Roh bit his lip. “That old quarrel? They say Thiye lives. It has never been in our imagination that you could survive too. But we are through giving you men, lady. That is done. We have none left to spare you.”
“I ask none.”
“You take this?” It was Roh’s one acknowledgement that Vanye lived; his proud young eyes shifted aside and back again. “You could do better, lady.”
But then he went and bade his women make place for Morgaine in the upper levels of the hall, and separate place for Vanye by the hearth. This Morgaine allowed, for Chya was a proper hall, and they were indeed under its peace as they had not been in Leth. And after that Morgaine and Roh talked together some little time, asking and answering, until she finally took her leave and passed upstairs.
Then Vanye gratefully put off his armor, down to his shirt and his leather breeches, and prepared the blankets they had given him by the warm hearthside.
Taomen came, spoke to him softly and bade him come to Roh; it was a thing he could not refuse. Roh sat cross-legged on the rhowa, with other men about him.
Of a sudden Vanye’s feeling of ease left him.

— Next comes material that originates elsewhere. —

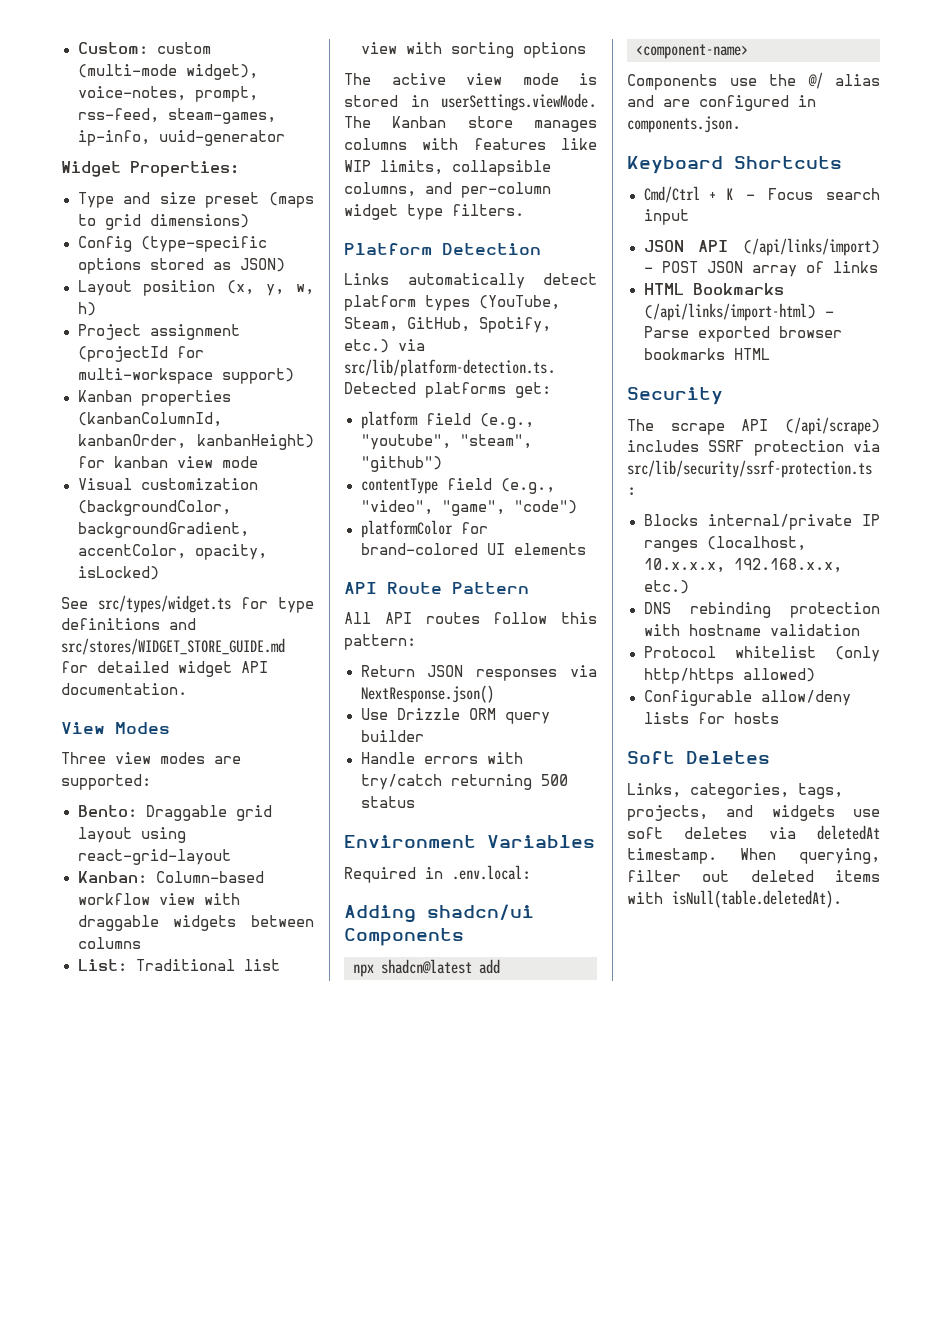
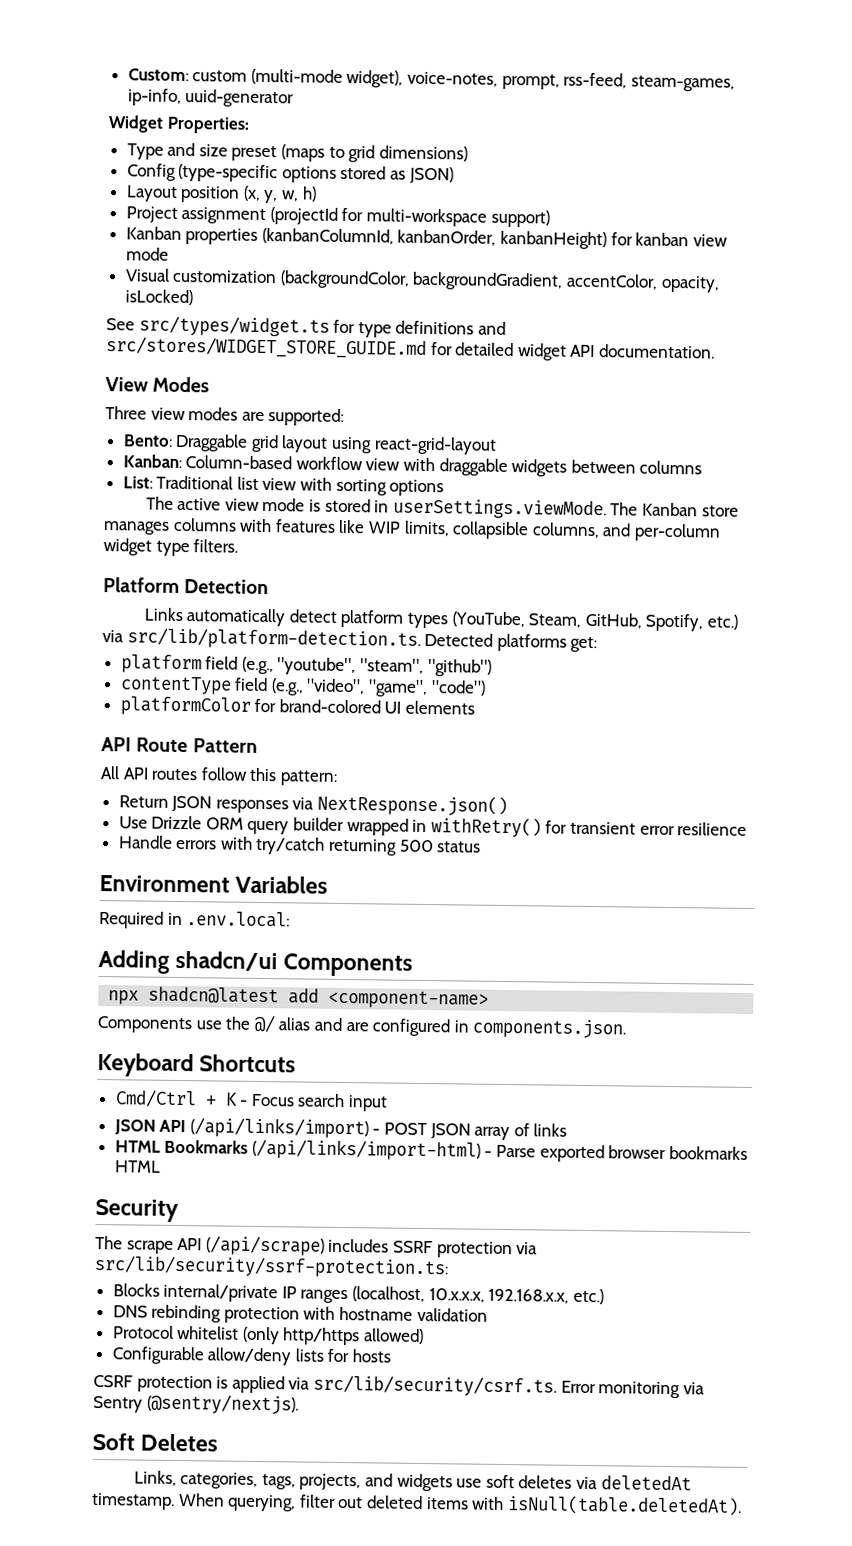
- Use Drizzle ORM query builder
+ Use Drizzle ORM query builder wrapped in withRetry() for transient error resilience
+ CSRF protection is applied via src/lib/security/csrf.ts. Error monitoring via Sentry (@sentry/nextjs).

There was merry noise elsewhere in the hall, busy chatter of women and of children; it continued, masking softer words, and there were men ringed about so that no one outside the circle could see what was done there.
He did not kneel, not until they made it clear he must; then all the uyin of the Chya sank down on their haunches about him and about Roh, swords laid before them, as when clan judgment was passed.
He thought of crying aloud to Morgaine, warning her of treachery; but he did not truly fear for her, and his own pride kept him silent. These were his kin: to trouble an ilin for a family matter violated honor, violated the very concepts of honor under the ilin-codes, but Roh’s offense was a powerful one. He did not know this cousin of his: his hope of Roh’s honor was scant, but it kept him from utter panic.